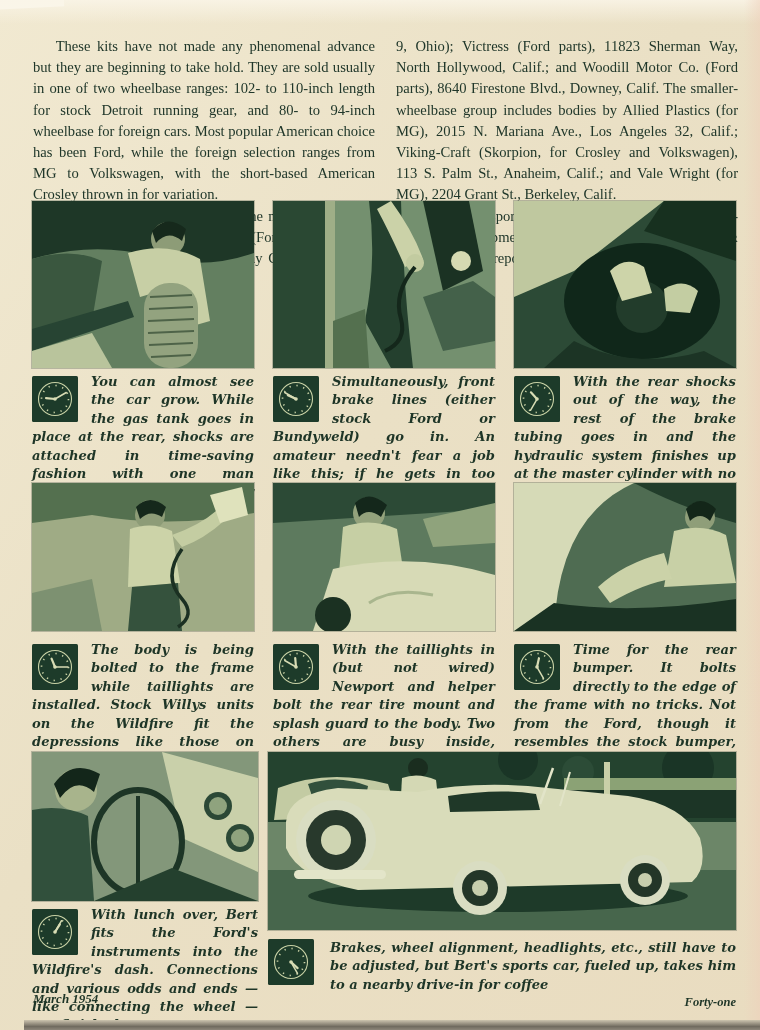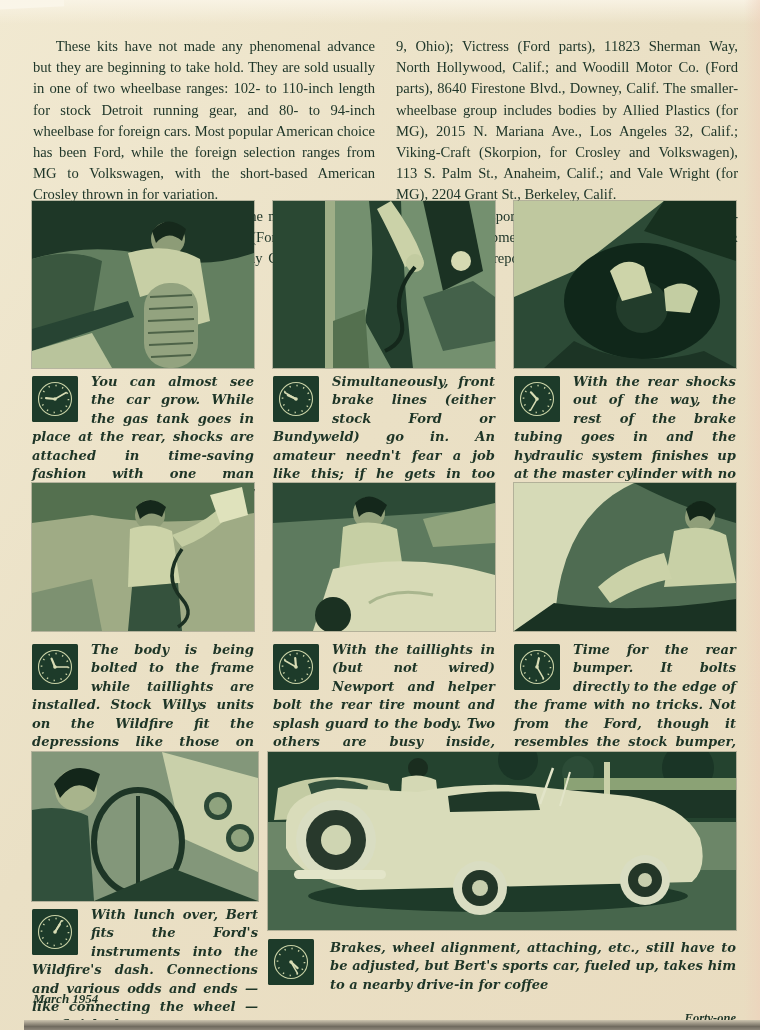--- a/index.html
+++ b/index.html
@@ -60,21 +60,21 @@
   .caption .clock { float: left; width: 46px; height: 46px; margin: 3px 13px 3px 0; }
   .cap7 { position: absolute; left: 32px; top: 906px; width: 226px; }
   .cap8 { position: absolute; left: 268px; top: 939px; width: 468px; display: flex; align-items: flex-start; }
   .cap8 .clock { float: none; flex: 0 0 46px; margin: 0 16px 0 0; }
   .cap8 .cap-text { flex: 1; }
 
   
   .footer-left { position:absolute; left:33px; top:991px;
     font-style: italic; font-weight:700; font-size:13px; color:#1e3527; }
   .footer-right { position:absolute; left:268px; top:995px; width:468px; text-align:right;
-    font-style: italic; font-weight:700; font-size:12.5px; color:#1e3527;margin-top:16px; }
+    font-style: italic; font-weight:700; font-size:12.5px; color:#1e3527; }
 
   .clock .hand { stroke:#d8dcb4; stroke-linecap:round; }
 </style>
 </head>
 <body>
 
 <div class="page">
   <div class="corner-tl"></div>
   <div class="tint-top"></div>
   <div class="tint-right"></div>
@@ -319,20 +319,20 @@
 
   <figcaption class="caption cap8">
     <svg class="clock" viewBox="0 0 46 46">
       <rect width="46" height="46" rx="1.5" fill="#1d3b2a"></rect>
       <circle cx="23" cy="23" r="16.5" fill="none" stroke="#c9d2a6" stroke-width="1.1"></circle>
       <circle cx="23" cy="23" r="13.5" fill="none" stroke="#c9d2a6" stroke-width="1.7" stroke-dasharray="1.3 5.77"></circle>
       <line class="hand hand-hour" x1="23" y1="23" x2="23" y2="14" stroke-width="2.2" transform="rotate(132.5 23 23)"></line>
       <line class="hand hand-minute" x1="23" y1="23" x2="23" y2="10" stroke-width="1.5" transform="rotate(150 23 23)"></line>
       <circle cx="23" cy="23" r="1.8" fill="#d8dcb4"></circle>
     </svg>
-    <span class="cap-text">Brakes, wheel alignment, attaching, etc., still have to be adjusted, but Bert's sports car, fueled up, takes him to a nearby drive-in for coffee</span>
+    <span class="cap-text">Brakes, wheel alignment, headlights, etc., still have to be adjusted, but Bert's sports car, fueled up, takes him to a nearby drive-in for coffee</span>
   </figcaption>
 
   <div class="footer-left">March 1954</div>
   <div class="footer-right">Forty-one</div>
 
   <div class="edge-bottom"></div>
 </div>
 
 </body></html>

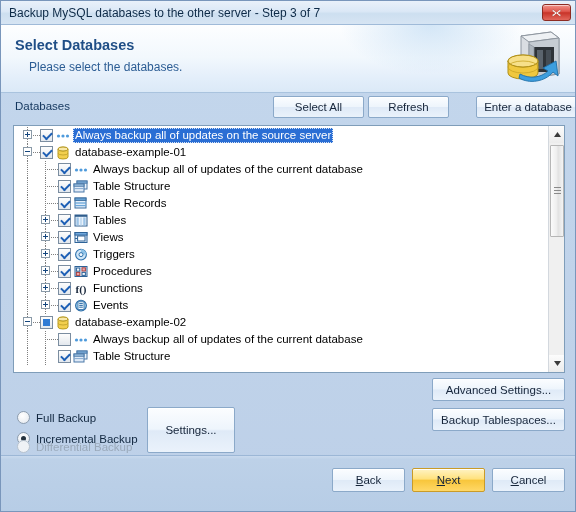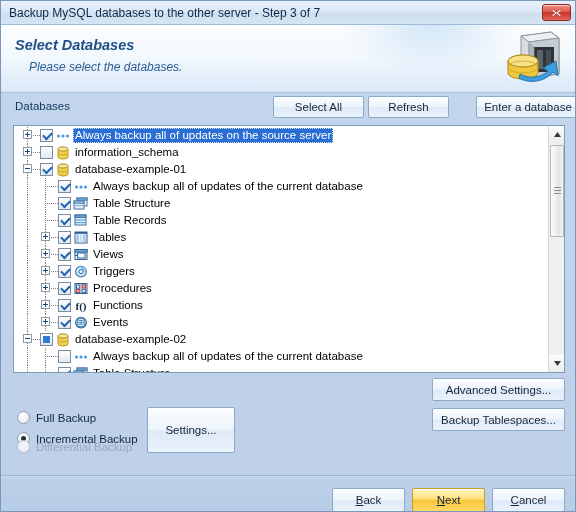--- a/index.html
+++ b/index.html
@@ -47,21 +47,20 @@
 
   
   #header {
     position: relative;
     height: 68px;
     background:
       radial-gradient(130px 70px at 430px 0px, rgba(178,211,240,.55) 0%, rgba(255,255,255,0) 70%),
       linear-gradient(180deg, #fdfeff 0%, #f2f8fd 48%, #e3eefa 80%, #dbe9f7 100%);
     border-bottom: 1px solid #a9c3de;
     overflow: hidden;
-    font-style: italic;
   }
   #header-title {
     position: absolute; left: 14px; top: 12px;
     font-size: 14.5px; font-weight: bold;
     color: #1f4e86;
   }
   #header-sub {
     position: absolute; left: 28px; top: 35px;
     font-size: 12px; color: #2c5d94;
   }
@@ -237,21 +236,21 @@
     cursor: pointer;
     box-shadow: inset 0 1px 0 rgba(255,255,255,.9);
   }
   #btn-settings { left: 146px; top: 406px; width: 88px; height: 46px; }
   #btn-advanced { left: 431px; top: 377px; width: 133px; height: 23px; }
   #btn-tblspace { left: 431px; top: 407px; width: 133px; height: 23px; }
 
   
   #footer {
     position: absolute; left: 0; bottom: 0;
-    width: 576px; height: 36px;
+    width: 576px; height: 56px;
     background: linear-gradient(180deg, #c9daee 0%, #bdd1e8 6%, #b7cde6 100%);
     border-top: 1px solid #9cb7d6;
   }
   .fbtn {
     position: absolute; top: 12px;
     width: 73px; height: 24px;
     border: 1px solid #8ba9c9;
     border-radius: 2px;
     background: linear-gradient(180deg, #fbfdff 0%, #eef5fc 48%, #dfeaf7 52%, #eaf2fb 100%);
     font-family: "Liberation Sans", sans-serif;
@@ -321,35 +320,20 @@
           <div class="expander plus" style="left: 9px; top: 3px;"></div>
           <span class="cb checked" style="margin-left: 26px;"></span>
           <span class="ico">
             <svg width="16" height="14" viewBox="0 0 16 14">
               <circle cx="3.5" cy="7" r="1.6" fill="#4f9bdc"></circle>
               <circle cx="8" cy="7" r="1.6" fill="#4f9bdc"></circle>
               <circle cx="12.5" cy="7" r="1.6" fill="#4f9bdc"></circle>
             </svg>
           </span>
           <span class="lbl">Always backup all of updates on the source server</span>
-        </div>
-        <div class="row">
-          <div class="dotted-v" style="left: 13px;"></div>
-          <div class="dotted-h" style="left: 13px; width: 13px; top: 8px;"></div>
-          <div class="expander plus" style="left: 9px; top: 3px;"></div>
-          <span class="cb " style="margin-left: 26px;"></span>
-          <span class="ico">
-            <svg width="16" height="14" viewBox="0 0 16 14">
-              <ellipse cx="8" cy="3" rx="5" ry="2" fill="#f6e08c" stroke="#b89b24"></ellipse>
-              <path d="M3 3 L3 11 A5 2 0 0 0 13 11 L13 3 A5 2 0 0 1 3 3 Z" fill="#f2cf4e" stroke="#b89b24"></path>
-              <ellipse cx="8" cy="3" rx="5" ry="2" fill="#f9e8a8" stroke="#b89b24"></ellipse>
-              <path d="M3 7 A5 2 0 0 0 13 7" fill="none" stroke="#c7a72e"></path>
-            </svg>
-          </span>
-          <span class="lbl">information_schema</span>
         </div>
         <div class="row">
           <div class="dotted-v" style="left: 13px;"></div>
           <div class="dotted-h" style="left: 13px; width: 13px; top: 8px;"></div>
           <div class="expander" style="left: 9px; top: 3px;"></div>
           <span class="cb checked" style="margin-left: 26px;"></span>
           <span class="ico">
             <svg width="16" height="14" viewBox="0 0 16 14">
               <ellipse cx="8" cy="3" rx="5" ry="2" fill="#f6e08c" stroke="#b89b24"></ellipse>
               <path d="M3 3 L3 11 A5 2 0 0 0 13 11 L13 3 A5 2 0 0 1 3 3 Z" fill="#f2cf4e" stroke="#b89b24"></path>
----
TASK OBJECTIVE: Search the records for the word "right". Copy every line that has it.

WRITTEN ANSWER:
   .footer-right { position:absolute; left:268px; top:995px; width:468px; text-align:right;
   <div class="tint-right"></div>
   <div class="footer-right">Forty-one</div>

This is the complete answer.